Time to retrench and go again?
This theme, of encouraging a strategic approach to save money in the long run, came up several times at the show. In lunchtime session on workforce and how to do more with less, Paul Rice, chief digital and information officer at NHS Bradford Teaching Hospitals NHS Foundation Trust said his organisation invested in an EPR seven-years ago, has optimised it, and has no problem selling the potential of newer technology to staff.
Yet there are still challenges. “People are pulling tech off me hand over fist, but we need to get the most out of what is there already,” he said. “There are various reasons that doesn’t happen, including money. I have to make everything look like a shiny, new revenue programme, even if we’re looking to get the most out of what we have.”
Back in his fireside chat, John Quinn said some of his priorities include developing health tech as a profession and equipping CIOs with the skills to help their organisations to make better decisions. He acknowledged that the protracted merger of NHS England, Health Education England, and NHS IT bodies NHSX and NHS Digital has been painful and distracting.
But he argued that it will, in the end, make it easier to do this and to get the finances aligned. “I think coming into a single organisation helps us to understand how to get best leverage out of [the capital budget that is available] and, if we are moving to a revenue model, to understand the implications,” he said. “We also need to get suppliers to engage and show payback. I think the onus is on us to make the case and show that digital technology, done well, equals better working conditions and outcomes.”

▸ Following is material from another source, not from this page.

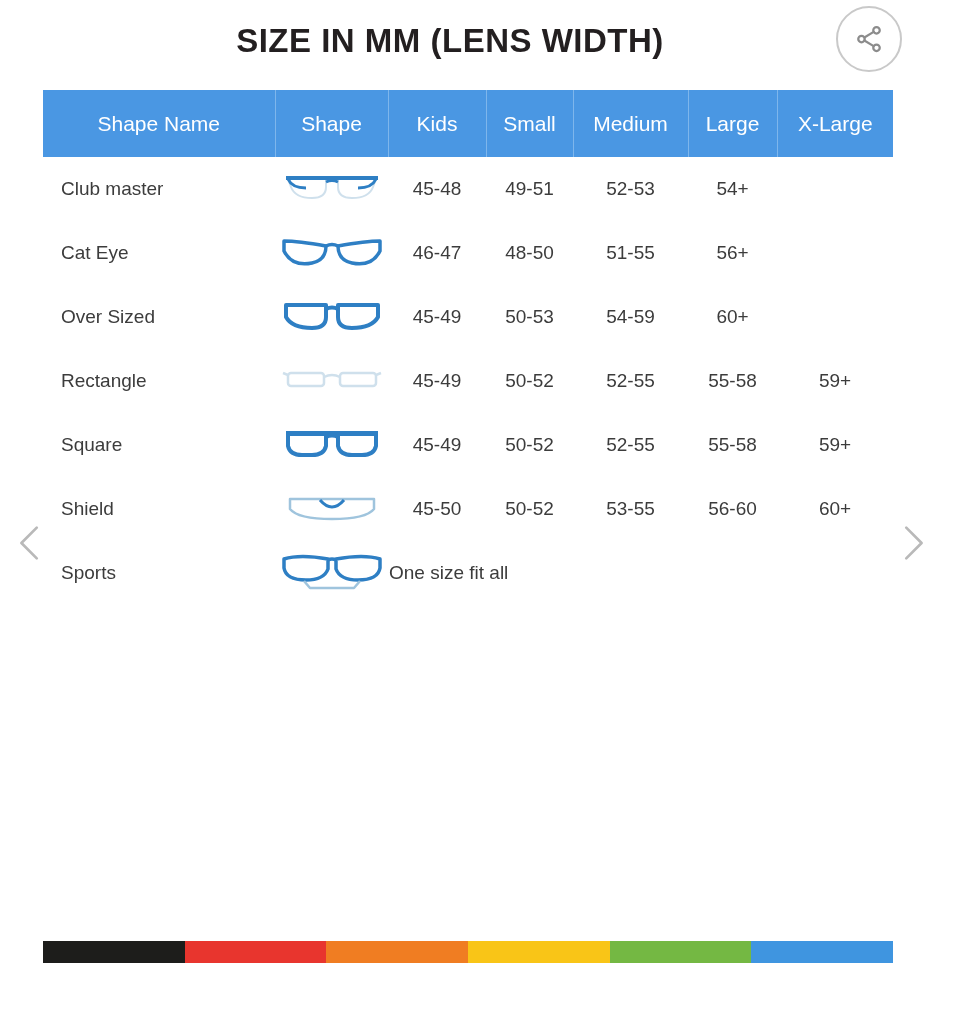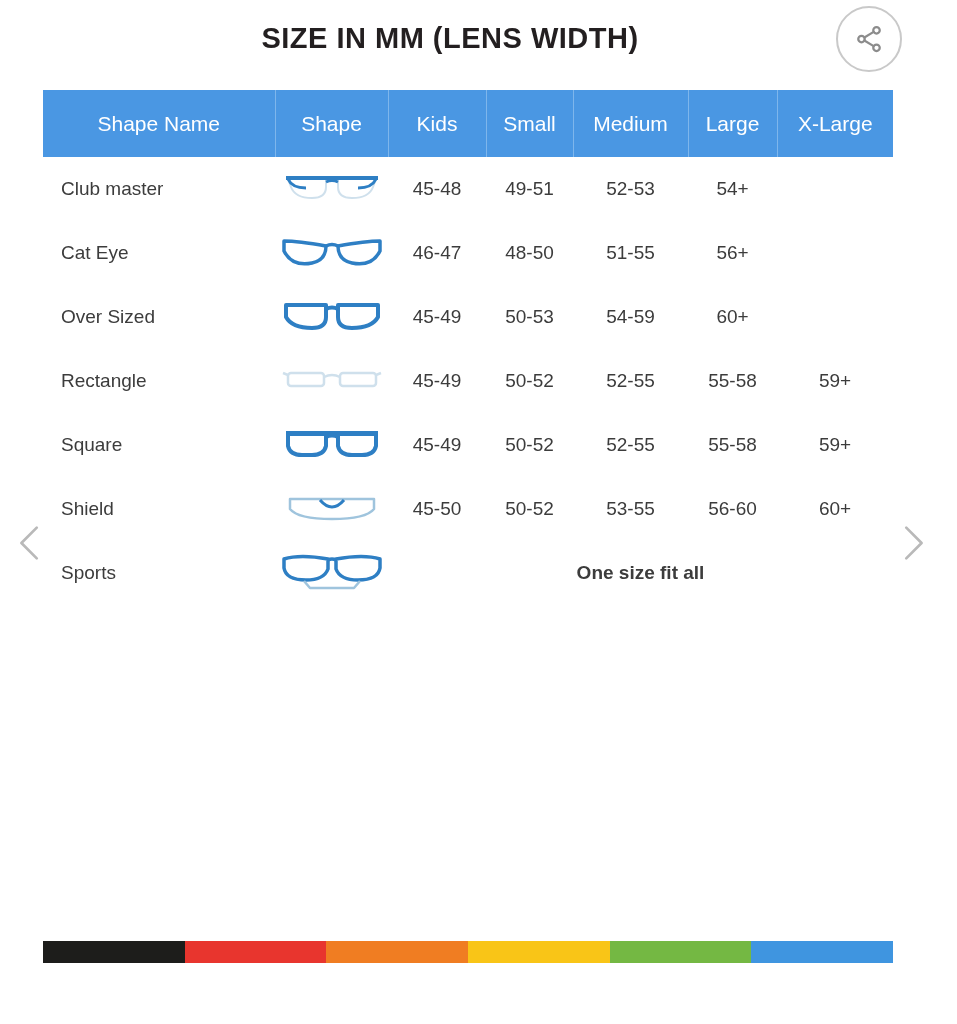"SIZE IN MM (LENS WIDTH)" .chart-title { font-size: 29px -> 33px }
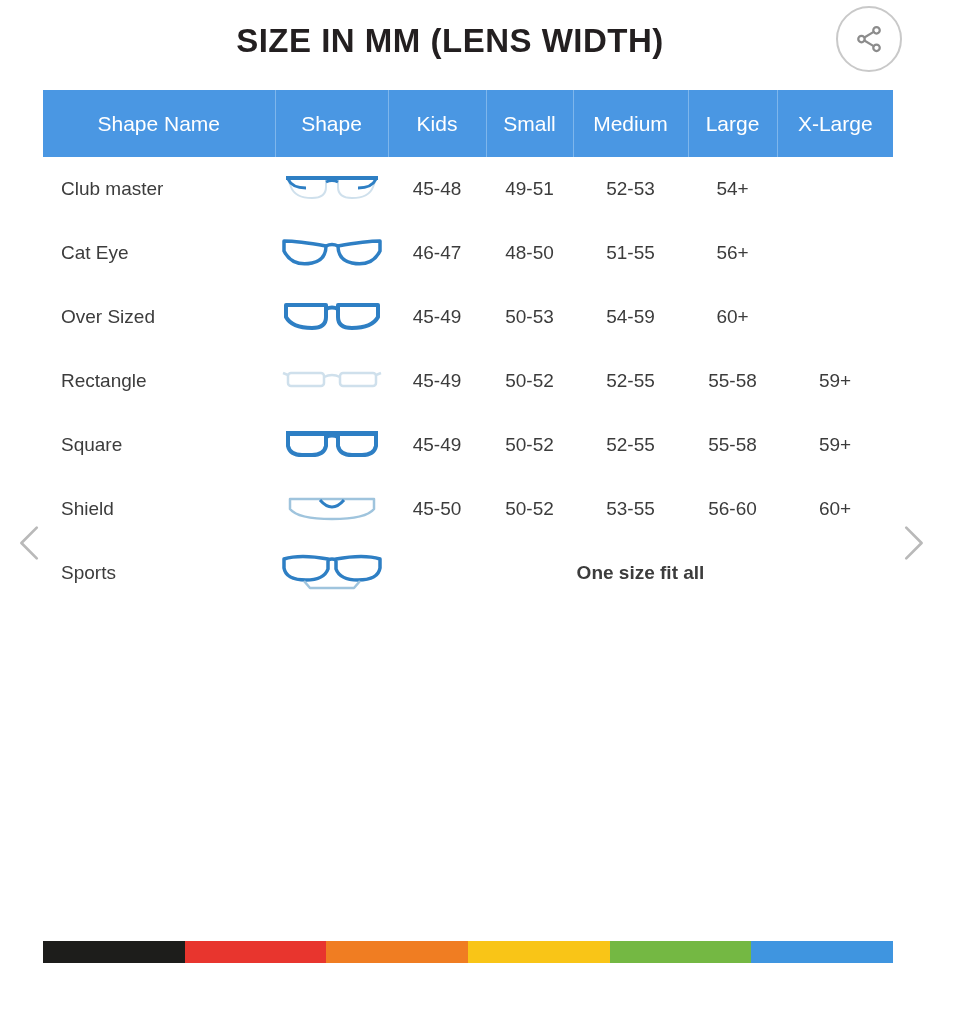"One size fit all" td.c-onesize { font-weight: bold -> none; text-align: center -> none }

Looking to the fourth industrial revolution…
Out on the HETT 2023 show floor, there were lots of companies with ideas for doing that; many of them aligned with the ‘six plus one’ priorities that NHS England outlined in the summer, plus the ongoing roll-out of virtual wards and digital outpatient platforms.
Vin Diwakar also promised his audience that “fourth industrial revolution” technologies, that make use of data, insights, and AI tools, will “transform” the NHS by “helping people to say healthy, treat disease, and create more personalised care” – and said he felt “optimistic about the future” despite the challenges.
Even so, there was a nagging sense that the NHS has fallen behind other sectors that were just starting their own digitisation journeys when IfH was published. In session on new ways of thinking about digital maturity, that go beyond the old ‘level 3’ or HIMSS 5 models for EPRs, chair Ronke Adejolu asked why banking now seems to be so far ahead.
Jaz Dhaliwal, lead partner – digital health at KPMG said one reason is that challenger banks, like Atom or Monzo, aren’t encumbered by a lot of legacy infrastructure and are instead able to start from “net new.” Plus, of course, they work in a very different competition environment, “and it would be remiss not to talk about funding” – or the lack of it.
It’s not, she said, that the NHS doesn’t want to use technology to respond to the many challenges it faces, but “the circumstances are very different.” And just at the moment, it has to be said, really very difficult outside the tramlines of frontline digitisation and tech tied to recovery or winter pressures initiatives.